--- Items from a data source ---

********

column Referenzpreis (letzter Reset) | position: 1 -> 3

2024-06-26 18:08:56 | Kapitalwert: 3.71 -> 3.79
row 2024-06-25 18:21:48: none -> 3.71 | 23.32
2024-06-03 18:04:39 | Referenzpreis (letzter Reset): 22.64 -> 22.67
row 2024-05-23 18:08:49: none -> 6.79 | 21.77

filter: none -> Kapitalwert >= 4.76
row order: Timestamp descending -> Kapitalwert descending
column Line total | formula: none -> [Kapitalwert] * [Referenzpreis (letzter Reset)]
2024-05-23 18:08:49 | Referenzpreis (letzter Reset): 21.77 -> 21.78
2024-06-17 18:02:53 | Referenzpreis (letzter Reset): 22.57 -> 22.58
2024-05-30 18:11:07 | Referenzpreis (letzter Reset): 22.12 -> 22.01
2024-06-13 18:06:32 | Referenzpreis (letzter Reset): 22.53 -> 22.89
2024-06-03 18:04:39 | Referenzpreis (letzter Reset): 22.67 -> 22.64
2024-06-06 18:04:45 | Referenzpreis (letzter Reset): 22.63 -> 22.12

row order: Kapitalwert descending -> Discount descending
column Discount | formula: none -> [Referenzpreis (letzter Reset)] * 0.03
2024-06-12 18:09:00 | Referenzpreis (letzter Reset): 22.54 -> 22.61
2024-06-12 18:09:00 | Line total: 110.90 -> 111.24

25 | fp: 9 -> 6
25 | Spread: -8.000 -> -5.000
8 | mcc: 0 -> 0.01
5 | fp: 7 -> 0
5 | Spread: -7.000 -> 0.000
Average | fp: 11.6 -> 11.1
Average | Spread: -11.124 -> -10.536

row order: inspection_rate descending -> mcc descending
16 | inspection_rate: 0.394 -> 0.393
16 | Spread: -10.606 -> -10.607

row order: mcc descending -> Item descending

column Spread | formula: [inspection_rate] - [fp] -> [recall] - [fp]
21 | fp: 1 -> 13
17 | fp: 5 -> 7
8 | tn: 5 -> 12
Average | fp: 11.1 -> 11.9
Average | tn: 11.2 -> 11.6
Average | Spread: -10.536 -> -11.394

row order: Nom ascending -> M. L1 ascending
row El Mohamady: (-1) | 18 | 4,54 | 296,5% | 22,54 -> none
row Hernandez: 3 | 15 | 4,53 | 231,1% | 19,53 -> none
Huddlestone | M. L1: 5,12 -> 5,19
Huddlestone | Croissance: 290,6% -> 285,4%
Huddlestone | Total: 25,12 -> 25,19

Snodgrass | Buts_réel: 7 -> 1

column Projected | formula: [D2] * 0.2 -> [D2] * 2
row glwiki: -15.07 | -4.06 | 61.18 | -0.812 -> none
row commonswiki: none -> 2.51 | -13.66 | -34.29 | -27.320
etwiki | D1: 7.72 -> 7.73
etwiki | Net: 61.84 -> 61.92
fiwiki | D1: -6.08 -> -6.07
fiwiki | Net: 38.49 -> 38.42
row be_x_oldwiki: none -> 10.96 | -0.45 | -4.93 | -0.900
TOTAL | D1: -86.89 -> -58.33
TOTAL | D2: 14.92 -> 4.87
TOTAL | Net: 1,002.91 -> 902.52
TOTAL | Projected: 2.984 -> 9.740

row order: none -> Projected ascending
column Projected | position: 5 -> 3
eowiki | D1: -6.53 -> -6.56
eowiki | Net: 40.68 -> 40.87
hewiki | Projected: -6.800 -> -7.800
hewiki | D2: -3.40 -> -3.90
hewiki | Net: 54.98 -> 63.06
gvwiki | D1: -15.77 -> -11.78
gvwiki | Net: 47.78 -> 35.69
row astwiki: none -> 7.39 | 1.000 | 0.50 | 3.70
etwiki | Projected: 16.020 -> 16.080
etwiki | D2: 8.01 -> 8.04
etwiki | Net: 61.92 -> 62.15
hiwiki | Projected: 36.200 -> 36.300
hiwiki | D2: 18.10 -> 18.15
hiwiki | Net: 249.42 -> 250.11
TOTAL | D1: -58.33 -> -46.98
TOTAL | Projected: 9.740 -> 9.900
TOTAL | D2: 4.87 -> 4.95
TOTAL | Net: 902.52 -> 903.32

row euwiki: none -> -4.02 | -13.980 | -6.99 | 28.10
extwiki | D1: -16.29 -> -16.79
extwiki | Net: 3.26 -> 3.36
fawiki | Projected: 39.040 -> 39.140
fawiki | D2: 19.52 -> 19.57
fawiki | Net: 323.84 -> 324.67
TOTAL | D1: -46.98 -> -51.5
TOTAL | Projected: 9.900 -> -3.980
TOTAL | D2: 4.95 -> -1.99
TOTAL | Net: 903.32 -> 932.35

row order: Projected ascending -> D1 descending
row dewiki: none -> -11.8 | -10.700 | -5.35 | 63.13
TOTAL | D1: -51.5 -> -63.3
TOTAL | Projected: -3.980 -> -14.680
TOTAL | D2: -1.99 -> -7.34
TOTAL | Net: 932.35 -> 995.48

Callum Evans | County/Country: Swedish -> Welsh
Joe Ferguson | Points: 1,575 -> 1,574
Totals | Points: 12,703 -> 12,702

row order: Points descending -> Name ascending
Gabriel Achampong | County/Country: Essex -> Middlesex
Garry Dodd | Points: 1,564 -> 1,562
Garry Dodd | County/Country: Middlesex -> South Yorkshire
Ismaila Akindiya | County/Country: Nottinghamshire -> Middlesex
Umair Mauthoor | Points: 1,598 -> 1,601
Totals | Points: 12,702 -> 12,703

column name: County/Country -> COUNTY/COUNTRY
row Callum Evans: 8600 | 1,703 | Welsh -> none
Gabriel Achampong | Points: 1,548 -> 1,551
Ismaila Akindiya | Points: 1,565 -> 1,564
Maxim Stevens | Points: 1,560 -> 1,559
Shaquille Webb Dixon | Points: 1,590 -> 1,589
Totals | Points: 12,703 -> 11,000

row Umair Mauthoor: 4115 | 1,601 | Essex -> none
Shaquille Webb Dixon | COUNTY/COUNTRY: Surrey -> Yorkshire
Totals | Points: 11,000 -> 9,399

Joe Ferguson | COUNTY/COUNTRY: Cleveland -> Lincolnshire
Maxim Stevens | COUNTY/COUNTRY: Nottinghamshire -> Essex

********

--- EXERCISE REQUIREMENTS ---
Please retype all of the lines above exactly as they stand.

--- ANSWER AREA ---
column Referenzpreis (letzter Reset) | position: 1 -> 3

2024-06-26 18:08:56 | Kapitalwert: 3.71 -> 3.79
row 2024-06-25 18:21:48: none -> 3.71 | 23.32
2024-06-03 18:04:39 | Referenzpreis (letzter Reset): 22.64 -> 22.67
row 2024-05-23 18:08:49: none -> 6.79 | 21.77

filter: none -> Kapitalwert >= 4.76
row order: Timestamp descending -> Kapitalwert descending
column Line total | formula: none -> [Kapitalwert] * [Referenzpreis (letzter Reset)]
2024-05-23 18:08:49 | Referenzpreis (letzter Reset): 21.77 -> 21.78
2024-06-17 18:02:53 | Referenzpreis (letzter Reset): 22.57 -> 22.58
2024-05-30 18:11:07 | Referenzpreis (letzter Reset): 22.12 -> 22.01
2024-06-13 18:06:32 | Referenzpreis (letzter Reset): 22.53 -> 22.89
2024-06-03 18:04:39 | Referenzpreis (letzter Reset): 22.67 -> 22.64
2024-06-06 18:04:45 | Referenzpreis (letzter Reset): 22.63 -> 22.12

row order: Kapitalwert descending -> Discount descending
column Discount | formula: none -> [Referenzpreis (letzter Reset)] * 0.03
2024-06-12 18:09:00 | Referenzpreis (letzter Reset): 22.54 -> 22.61
2024-06-12 18:09:00 | Line total: 110.90 -> 111.24

25 | fp: 9 -> 6
25 | Spread: -8.000 -> -5.000
8 | mcc: 0 -> 0.01
5 | fp: 7 -> 0
5 | Spread: -7.000 -> 0.000
Average | fp: 11.6 -> 11.1
Average | Spread: -11.124 -> -10.536

row order: inspection_rate descending -> mcc descending
16 | inspection_rate: 0.394 -> 0.393
16 | Spread: -10.606 -> -10.607

row order: mcc descending -> Item descending

column Spread | formula: [inspection_rate] - [fp] -> [recall] - [fp]
21 | fp: 1 -> 13
17 | fp: 5 -> 7
8 | tn: 5 -> 12
Average | fp: 11.1 -> 11.9
Average | tn: 11.2 -> 11.6
Average | Spread: -10.536 -> -11.394

row order: Nom ascending -> M. L1 ascending
row El Mohamady: (-1) | 18 | 4,54 | 296,5% | 22,54 -> none
row Hernandez: 3 | 15 | 4,53 | 231,1% | 19,53 -> none
Huddlestone | M. L1: 5,12 -> 5,19
Huddlestone | Croissance: 290,6% -> 285,4%
Huddlestone | Total: 25,12 -> 25,19

Snodgrass | Buts_réel: 7 -> 1

column Projected | formula: [D2] * 0.2 -> [D2] * 2
row glwiki: -15.07 | -4.06 | 61.18 | -0.812 -> none
row commonswiki: none -> 2.51 | -13.66 | -34.29 | -27.320
etwiki | D1: 7.72 -> 7.73
etwiki | Net: 61.84 -> 61.92
fiwiki | D1: -6.08 -> -6.07
fiwiki | Net: 38.49 -> 38.42
row be_x_oldwiki: none -> 10.96 | -0.45 | -4.93 | -0.900
TOTAL | D1: -86.89 -> -58.33
TOTAL | D2: 14.92 -> 4.87
TOTAL | Net: 1,002.91 -> 902.52
TOTAL | Projected: 2.984 -> 9.740

row order: none -> Projected ascending
column Projected | position: 5 -> 3
eowiki | D1: -6.53 -> -6.56
eowiki | Net: 40.68 -> 40.87
hewiki | Projected: -6.800 -> -7.800
hewiki | D2: -3.40 -> -3.90
hewiki | Net: 54.98 -> 63.06
gvwiki | D1: -15.77 -> -11.78
gvwiki | Net: 47.78 -> 35.69
row astwiki: none -> 7.39 | 1.000 | 0.50 | 3.70
etwiki | Projected: 16.020 -> 16.080
etwiki | D2: 8.01 -> 8.04
etwiki | Net: 61.92 -> 62.15
hiwiki | Projected: 36.200 -> 36.300
hiwiki | D2: 18.10 -> 18.15
hiwiki | Net: 249.42 -> 250.11
TOTAL | D1: -58.33 -> -46.98
TOTAL | Projected: 9.740 -> 9.900
TOTAL | D2: 4.87 -> 4.95
TOTAL | Net: 902.52 -> 903.32

row euwiki: none -> -4.02 | -13.980 | -6.99 | 28.10
extwiki | D1: -16.29 -> -16.79
extwiki | Net: 3.26 -> 3.36
fawiki | Projected: 39.040 -> 39.140
fawiki | D2: 19.52 -> 19.57
fawiki | Net: 323.84 -> 324.67
TOTAL | D1: -46.98 -> -51.5
TOTAL | Projected: 9.900 -> -3.980
TOTAL | D2: 4.95 -> -1.99
TOTAL | Net: 903.32 -> 932.35

row order: Projected ascending -> D1 descending
row dewiki: none -> -11.8 | -10.700 | -5.35 | 63.13
TOTAL | D1: -51.5 -> -63.3
TOTAL | Projected: -3.980 -> -14.680
TOTAL | D2: -1.99 -> -7.34
TOTAL | Net: 932.35 -> 995.48

Callum Evans | County/Country: Swedish -> Welsh
Joe Ferguson | Points: 1,575 -> 1,574
Totals | Points: 12,703 -> 12,702

row order: Points descending -> Name ascending
Gabriel Achampong | County/Country: Essex -> Middlesex
Garry Dodd | Points: 1,564 -> 1,562
Garry Dodd | County/Country: Middlesex -> South Yorkshire
Ismaila Akindiya | County/Country: Nottinghamshire -> Middlesex
Umair Mauthoor | Points: 1,598 -> 1,601
Totals | Points: 12,702 -> 12,703

column name: County/Country -> COUNTY/COUNTRY
row Callum Evans: 8600 | 1,703 | Welsh -> none
Gabriel Achampong | Points: 1,548 -> 1,551
Ismaila Akindiya | Points: 1,565 -> 1,564
Maxim Stevens | Points: 1,560 -> 1,559
Shaquille Webb Dixon | Points: 1,590 -> 1,589
Totals | Points: 12,703 -> 11,000

row Umair Mauthoor: 4115 | 1,601 | Essex -> none
Shaquille Webb Dixon | COUNTY/COUNTRY: Surrey -> Yorkshire
Totals | Points: 11,000 -> 9,399

Joe Ferguson | COUNTY/COUNTRY: Cleveland -> Lincolnshire
Maxim Stevens | COUNTY/COUNTRY: Nottinghamshire -> Essex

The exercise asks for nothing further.